■ **Activity**:
Nothing but the records, copied exactly and stripped of pictures, should be in the answer.
#### The input
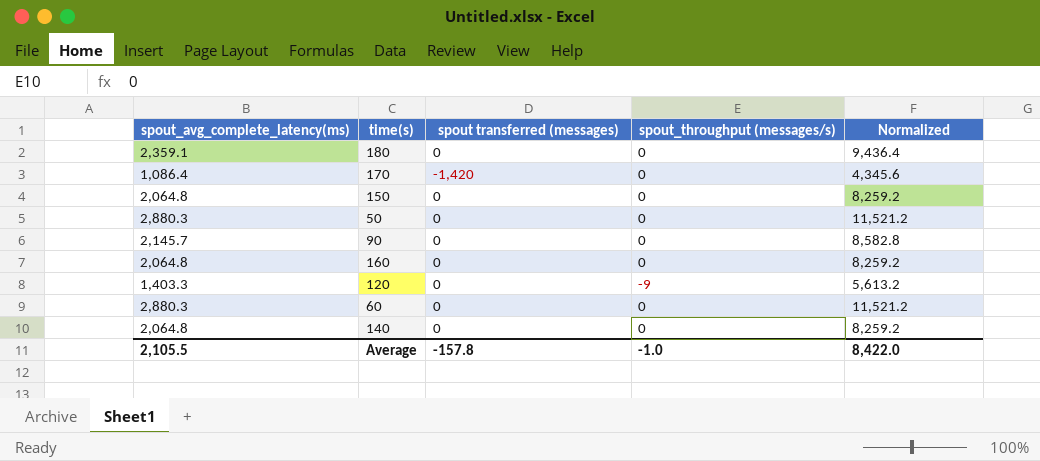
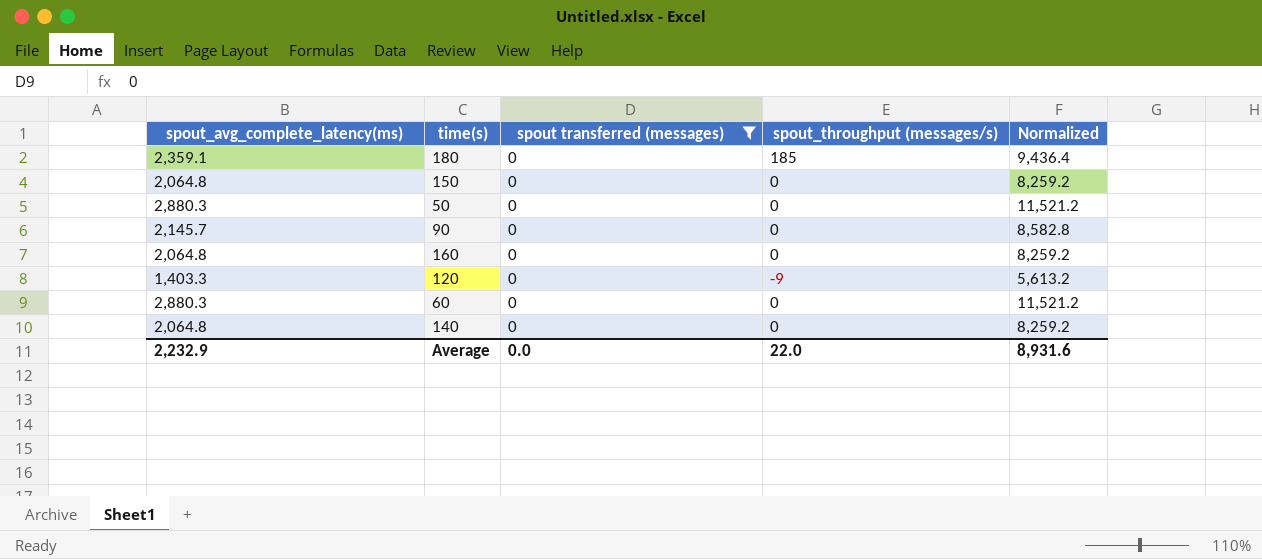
filter: none -> spout transferred (messages) = 0
180 | spout_throughput (messages/s): 0 -> 185
Average | spout_avg_complete_latency(ms): 2,105.5 -> 2,232.9
Average | spout transferred (messages): -157.8 -> 0.0
Average | spout_throughput (messages/s): -1.0 -> 22.0
Average | Normalized: 8,422.0 -> 8,931.6

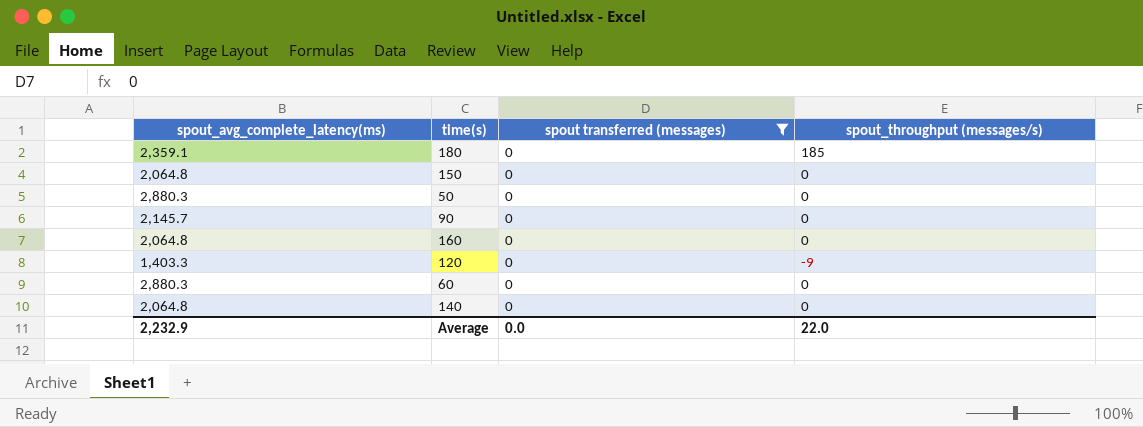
column Normalized | formula: [spout_avg_complete_latency(ms)] * 4 -> none

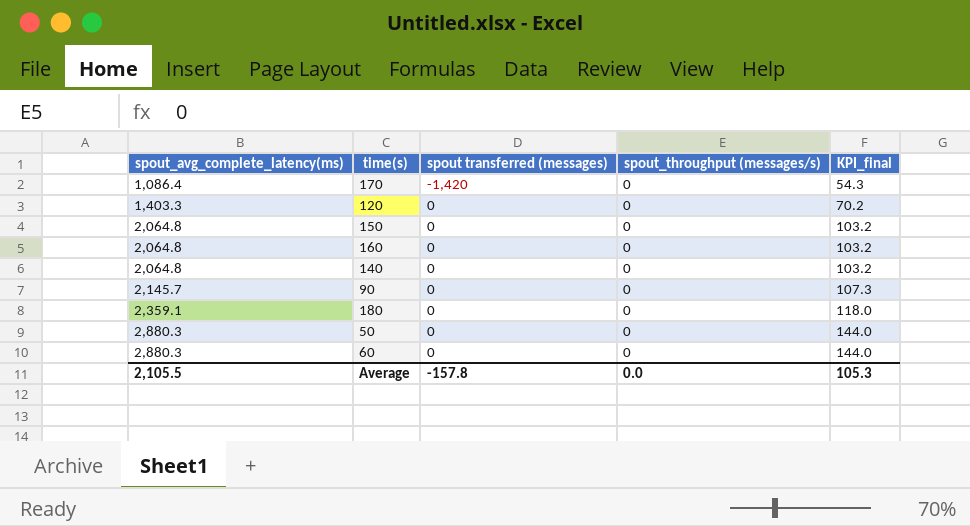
filter: spout transferred (messages) = 0 -> none
row order: none -> spout_avg_complete_latency(ms) ascending
column KPI_final | formula: none -> [spout_avg_complete_latency(ms)] * 0.05
120 | spout_throughput (messages/s): -9 -> 0
180 | spout_throughput (messages/s): 185 -> 0
Average | spout_avg_complete_latency(ms): 2,232.9 -> 2,105.5
Average | spout transferred (messages): 0.0 -> -157.8
Average | spout_throughput (messages/s): 22.0 -> 0.0

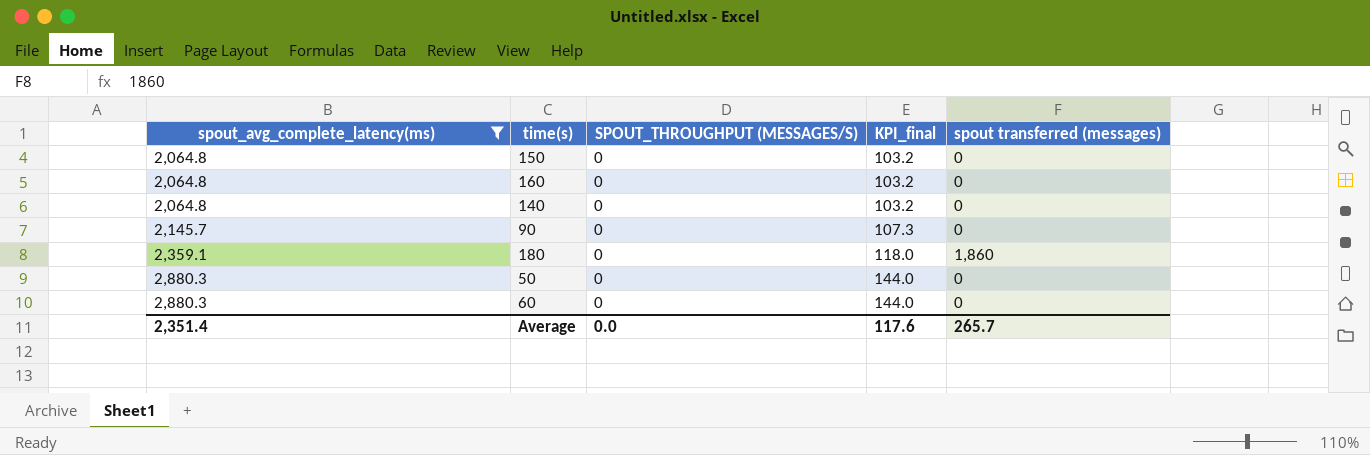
filter: none -> spout_avg_complete_latency(ms) >= 2,064.8
column name: spout_throughput (messages/s) -> SPOUT_THROUGHPUT (MESSAGES/S)
column spout transferred (messages) | position: 3 -> 5
180 | spout transferred (messages): 0 -> 1,860
Average | spout_avg_complete_latency(ms): 2,105.5 -> 2,351.4
Average | KPI_final: 105.3 -> 117.6
Average | spout transferred (messages): -157.8 -> 265.7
########
■ **Task output**:
filter: none -> spout transferred (messages) = 0
180 | spout_throughput (messages/s): 0 -> 185
Average | spout_avg_complete_latency(ms): 2,105.5 -> 2,232.9
Average | spout transferred (messages): -157.8 -> 0.0
Average | spout_throughput (messages/s): -1.0 -> 22.0
Average | Normalized: 8,422.0 -> 8,931.6

column Normalized | formula: [spout_avg_complete_latency(ms)] * 4 -> none

filter: spout transferred (messages) = 0 -> none
row order: none -> spout_avg_complete_latency(ms) ascending
column KPI_final | formula: none -> [spout_avg_complete_latency(ms)] * 0.05
120 | spout_throughput (messages/s): -9 -> 0
180 | spout_throughput (messages/s): 185 -> 0
Average | spout_avg_complete_latency(ms): 2,232.9 -> 2,105.5
Average | spout transferred (messages): 0.0 -> -157.8
Average | spout_throughput (messages/s): 22.0 -> 0.0

filter: none -> spout_avg_complete_latency(ms) >= 2,064.8
column name: spout_throughput (messages/s) -> SPOUT_THROUGHPUT (MESSAGES/S)
column spout transferred (messages) | position: 3 -> 5
180 | spout transferred (messages): 0 -> 1,860
Average | spout_avg_complete_latency(ms): 2,105.5 -> 2,351.4
Average | KPI_final: 105.3 -> 117.6
Average | spout transferred (messages): -157.8 -> 265.7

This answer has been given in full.